[Detected change data]
━━━━━━━━━━━━━━━━━━━━

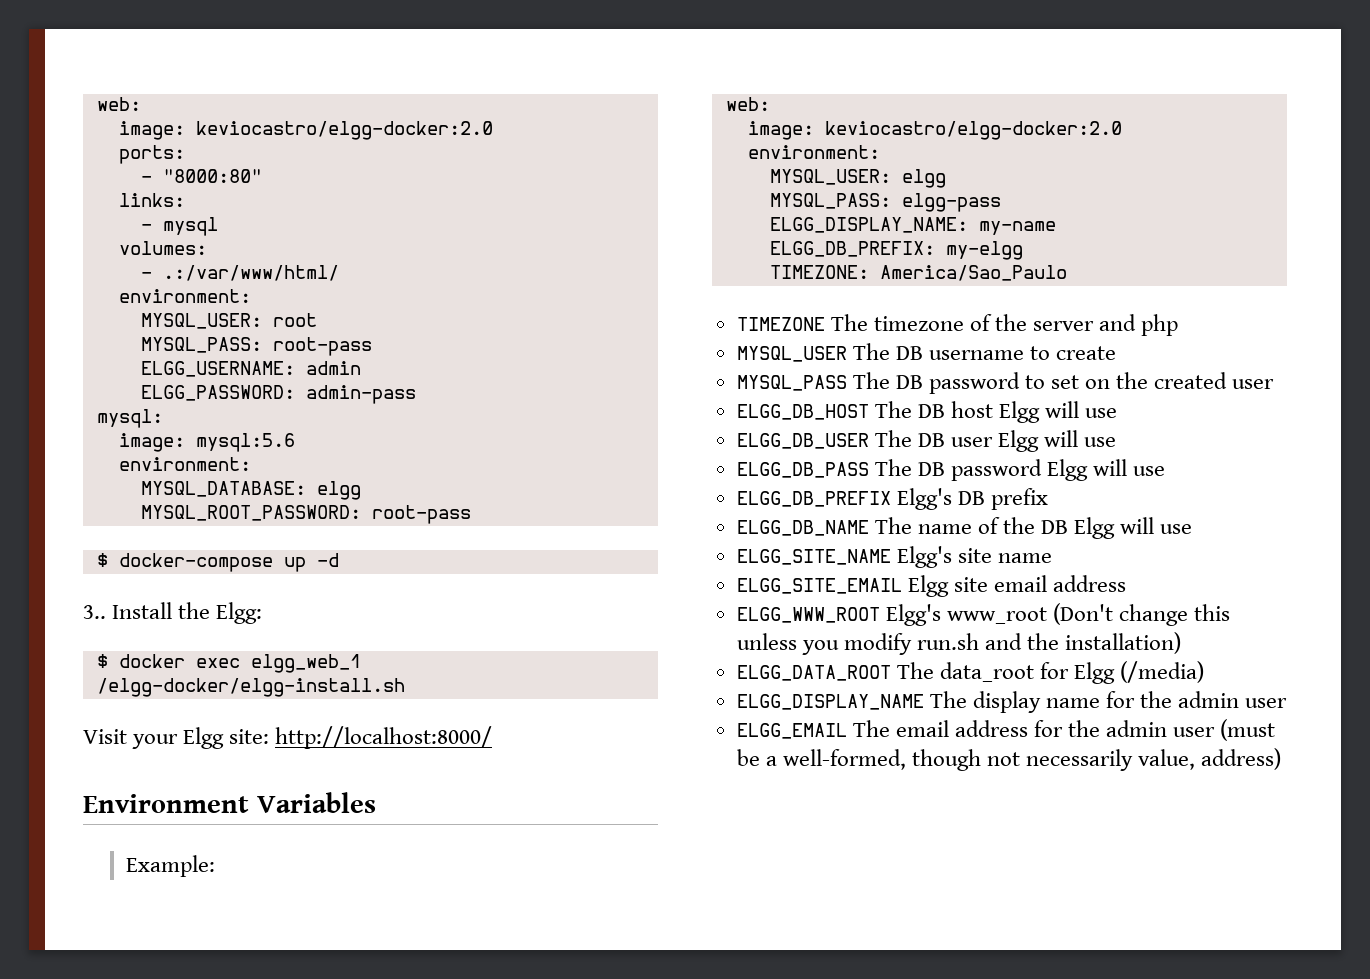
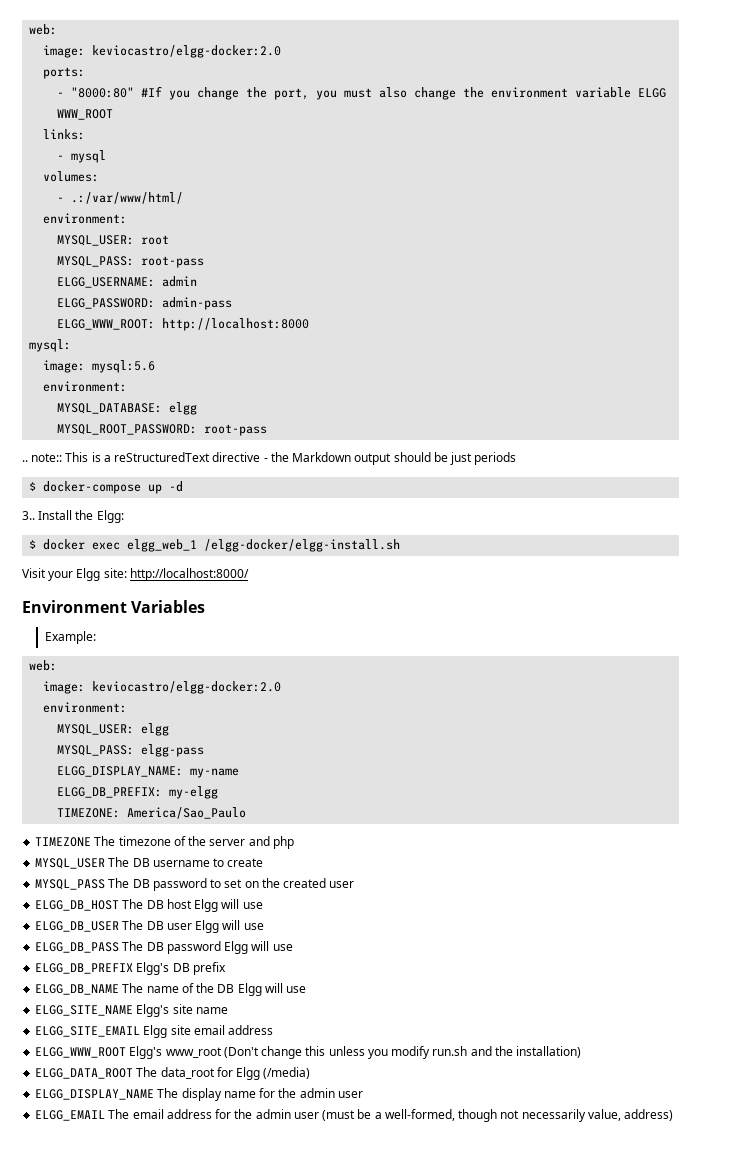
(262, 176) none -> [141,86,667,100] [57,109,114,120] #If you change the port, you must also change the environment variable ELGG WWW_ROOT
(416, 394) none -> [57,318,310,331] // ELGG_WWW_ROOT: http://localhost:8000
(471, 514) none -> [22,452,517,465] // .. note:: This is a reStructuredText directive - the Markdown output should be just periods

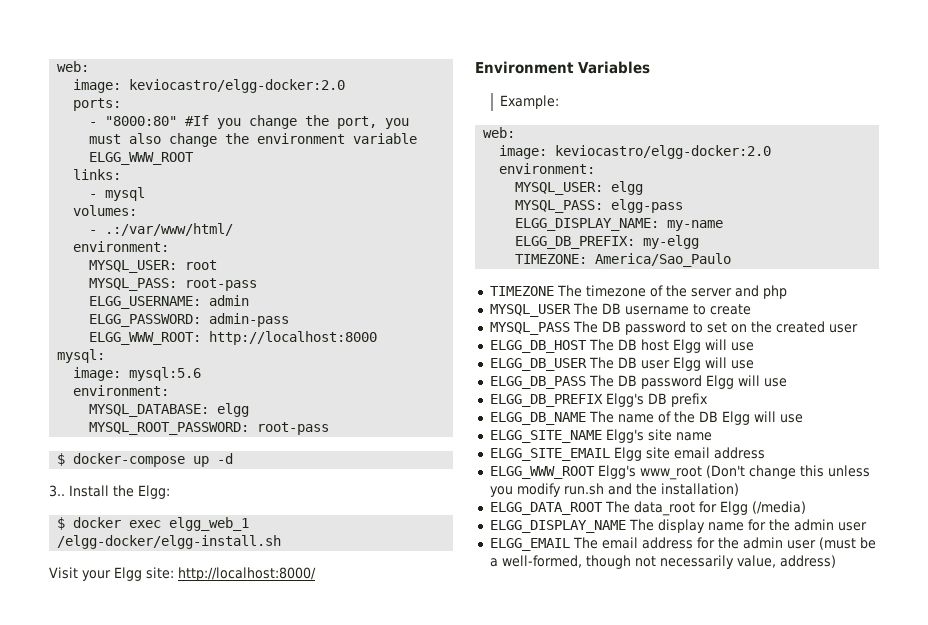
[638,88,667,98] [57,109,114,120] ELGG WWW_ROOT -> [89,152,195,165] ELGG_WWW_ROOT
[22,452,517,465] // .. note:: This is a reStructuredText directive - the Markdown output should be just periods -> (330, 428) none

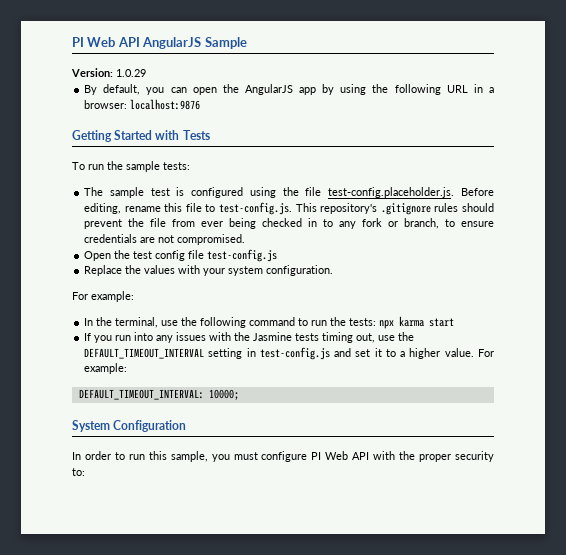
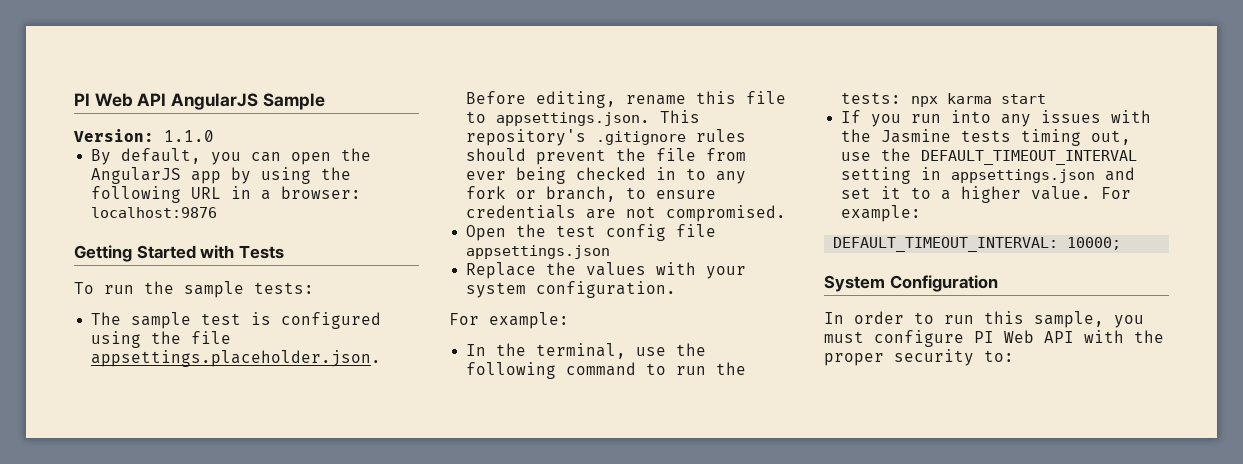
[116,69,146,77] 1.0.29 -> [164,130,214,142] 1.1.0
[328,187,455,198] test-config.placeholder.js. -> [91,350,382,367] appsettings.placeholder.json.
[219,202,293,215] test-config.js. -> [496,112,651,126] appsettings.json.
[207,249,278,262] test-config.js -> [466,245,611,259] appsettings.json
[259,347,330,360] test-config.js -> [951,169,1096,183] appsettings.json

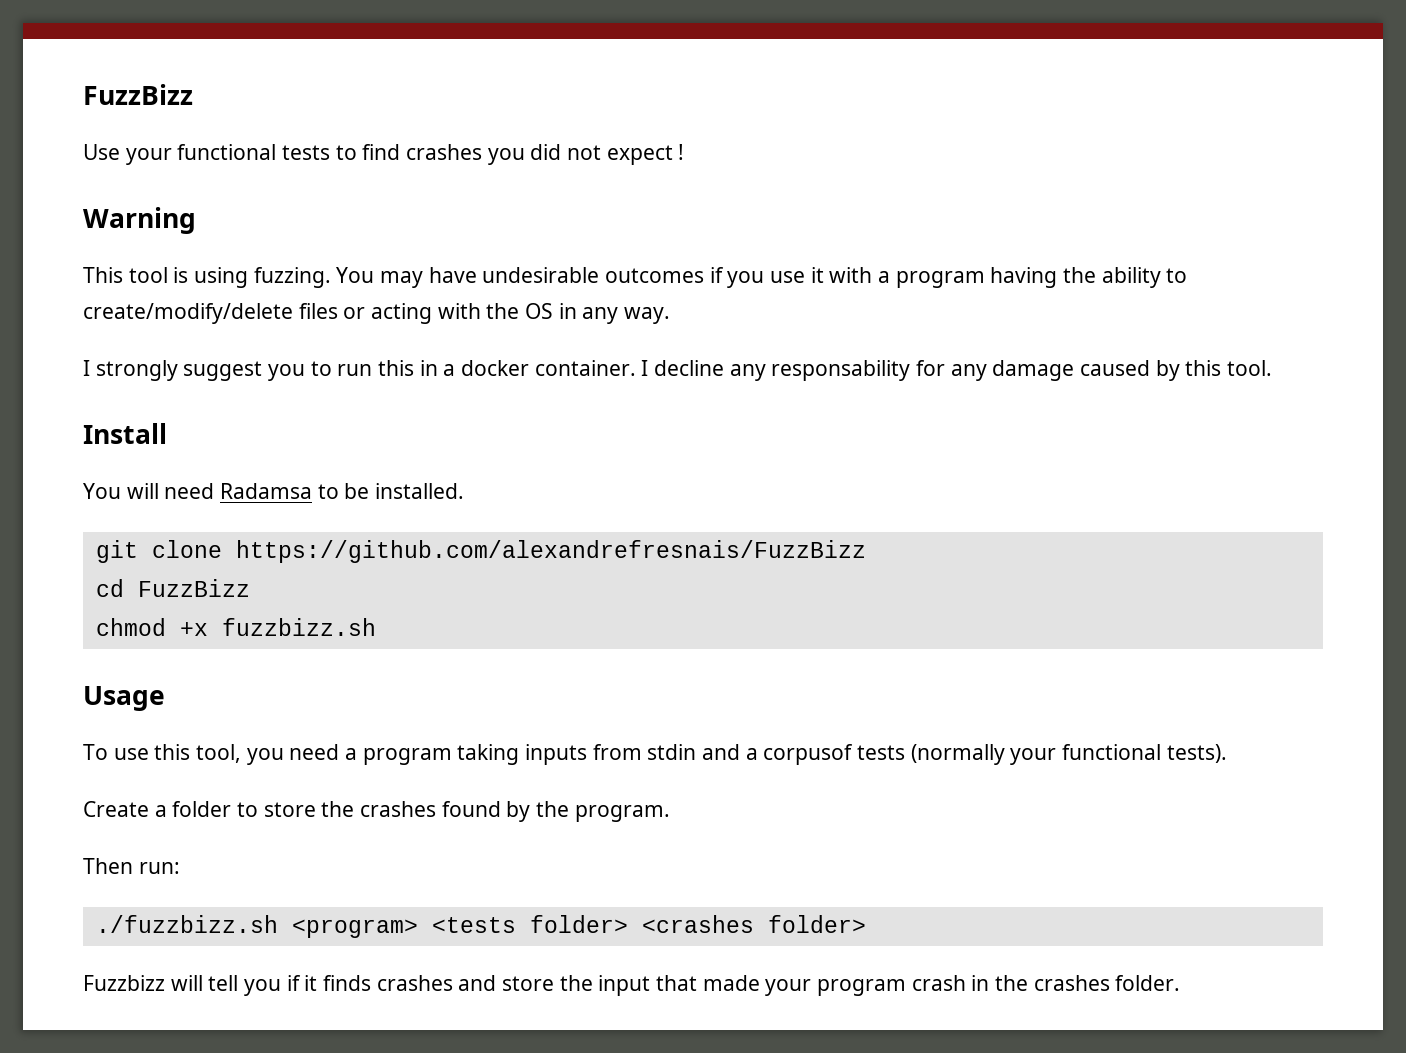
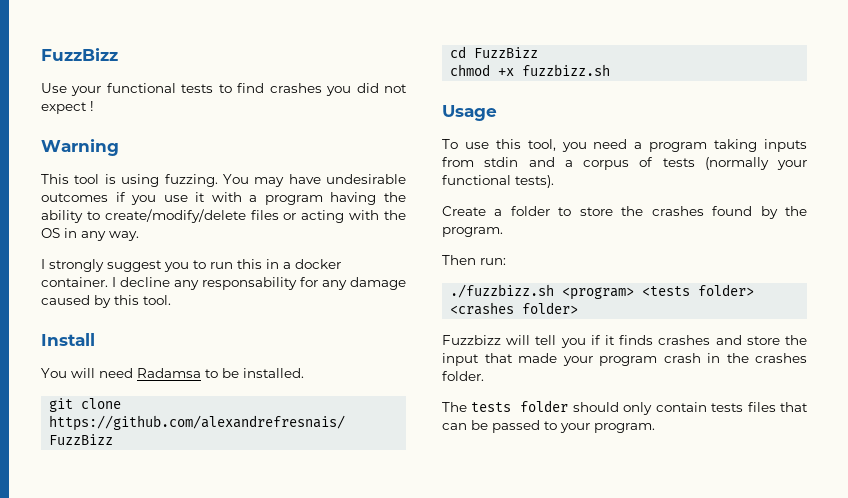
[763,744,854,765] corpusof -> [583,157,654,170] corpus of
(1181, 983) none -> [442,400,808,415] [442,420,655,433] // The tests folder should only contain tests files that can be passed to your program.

━━━━━━━━━━━━━━━━━━━━

▸ About this task:
Each record must be repeated exactly, and no picture may be carried over.

▸ Response area:
(262, 176) none -> [141,86,667,100] [57,109,114,120] #If you change the port, you must also change the environment variable ELGG WWW_ROOT
(416, 394) none -> [57,318,310,331] // ELGG_WWW_ROOT: http://localhost:8000
(471, 514) none -> [22,452,517,465] // .. note:: This is a reStructuredText directive - the Markdown output should be just periods

[638,88,667,98] [57,109,114,120] ELGG WWW_ROOT -> [89,152,195,165] ELGG_WWW_ROOT
[22,452,517,465] // .. note:: This is a reStructuredText directive - the Markdown output should be just periods -> (330, 428) none

[116,69,146,77] 1.0.29 -> [164,130,214,142] 1.1.0
[328,187,455,198] test-config.placeholder.js. -> [91,350,382,367] appsettings.placeholder.json.
[219,202,293,215] test-config.js. -> [496,112,651,126] appsettings.json.
[207,249,278,262] test-config.js -> [466,245,611,259] appsettings.json
[259,347,330,360] test-config.js -> [951,169,1096,183] appsettings.json

[763,744,854,765] corpusof -> [583,157,654,170] corpus of
(1181, 983) none -> [442,400,808,415] [442,420,655,433] // The tests folder should only contain tests files that can be passed to your program.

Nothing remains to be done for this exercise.